If you decide to leave, archive your unsubscribed contacts first, export your list with tags intact, and test deliverability on the new platform before fully cutting over. The migration is not hard — the decision to start is the hard part.

Frequently Asked Questions

Do unsubscribed contacts really count toward my bill?

Yes. Unsubscribed contacts remain in your audience and count toward your contact limit unless you manually archive or permanently delete them. This is Mailchimp's most commonly missed billing detail. Check your audience for unsubscribed contacts monthly.

How much does Mailchimp actually cost at 10,000 subscribers?

On Standard, $140/month ($1,680/year).

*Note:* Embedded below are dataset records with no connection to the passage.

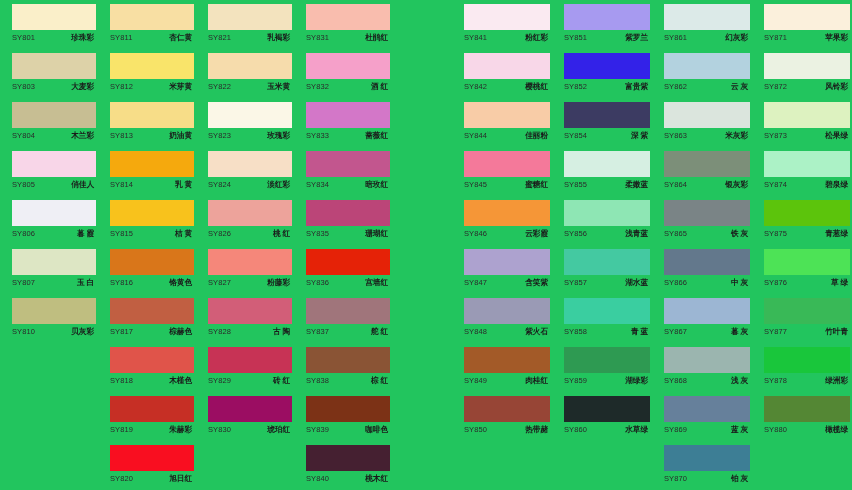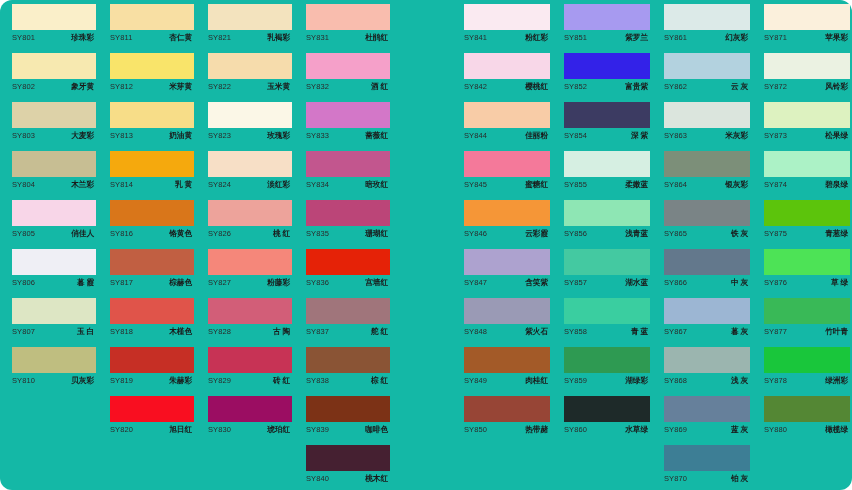--- a/index.html
+++ b/index.html
@@ -11,22 +11,21 @@
     width: 852px;
     height: 490px;
     overflow: hidden;
     font-family: "Liberation Sans", "DejaVu Sans", sans-serif;
   }
 
   #chart {
     position: relative;
     width: 852px;
     height: 490px;
-    background: #14b8a6;
-    border-radius: 12px;
+    background: #22c55e;
   }
 
   .group {
     position: absolute;
     top: 0;
     display: flex;
     height: 490px;
   }
   .group-left  { left: 0px;   width: 394px; }
   .group-right { left: 452px; width: 400px; }
@@ -92,27 +91,20 @@
   <div class="group group-left">
       <div class="col">
         <div class="cell">
           <div class="swatch" title="珍珠彩" style="background: rgb(250, 239, 201);"></div>
           <div class="caption">
             <span class="code">SY801</span>
             <span class="cname">珍珠彩</span>
           </div>
         </div>
         <div class="cell">
-          <div class="swatch" title="象牙黄" style="background: rgb(247, 233, 176);"></div>
-          <div class="caption">
-            <span class="code">SY802</span>
-            <span class="cname">象牙黄</span>
-          </div>
-        </div>
-        <div class="cell">
           <div class="swatch" title="大麦彩" style="background: rgb(221, 210, 168);"></div>
           <div class="caption">
             <span class="code">SY803</span>
             <span class="cname">大麦彩</span>
           </div>
         </div>
         <div class="cell">
           <div class="swatch" title="木兰彩" style="background: rgb(199, 190, 147);"></div>
           <div class="caption">
             <span class="code">SY804</span>
@@ -171,20 +163,27 @@
           </div>
         </div>
         <div class="cell">
           <div class="swatch" title="乳  黄" style="background: rgb(245, 169, 13);"></div>
           <div class="caption">
             <span class="code">SY814</span>
             <span class="cname">乳  黄</span>
           </div>
         </div>
         <div class="cell">
+          <div class="swatch" title="桔  黄" style="background: rgb(248, 194, 28);"></div>
+          <div class="caption">
+            <span class="code">SY815</span>
+            <span class="cname">桔  黄</span>
+          </div>
+        </div>
+        <div class="cell">
           <div class="swatch" title="铬黄色" style="background: rgb(217, 118, 26);"></div>
           <div class="caption">
             <span class="code">SY816</span>
             <span class="cname">铬黄色</span>
           </div>
         </div>
         <div class="cell">
           <div class="swatch" title="棕赫色" style="background: rgb(193, 95, 66);"></div>
           <div class="caption">
             <span class="code">SY817</span>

On Essentials, $110/month ($1,320/year). Add transactional email if needed ($20 per 25,000 block). The real cost also depends on how many non-active contacts inflate your total count beyond your subscriber count.

Is Mailchimp still worth it for small lists?

Under 500 active contacts with simple newsletter needs, Mailchimp Essentials at $13/month is reasonable. But Kit offers a free plan for up to 10,000 subscribers with limited features, and beehiiv's free tier supports 2,500 subscribers. For pure newsletters, there are cheaper options at every size.

What is the cheapest way to use Mailchimp?

Use one audience (not multiple). Archive unsubscribed and cleaned contacts monthly. Use Essentials instead of Standard unless you specifically need behavioral targeting. Avoid the transactional email add-on if you can use a separate service like Postmark or Brevo for transactional sends.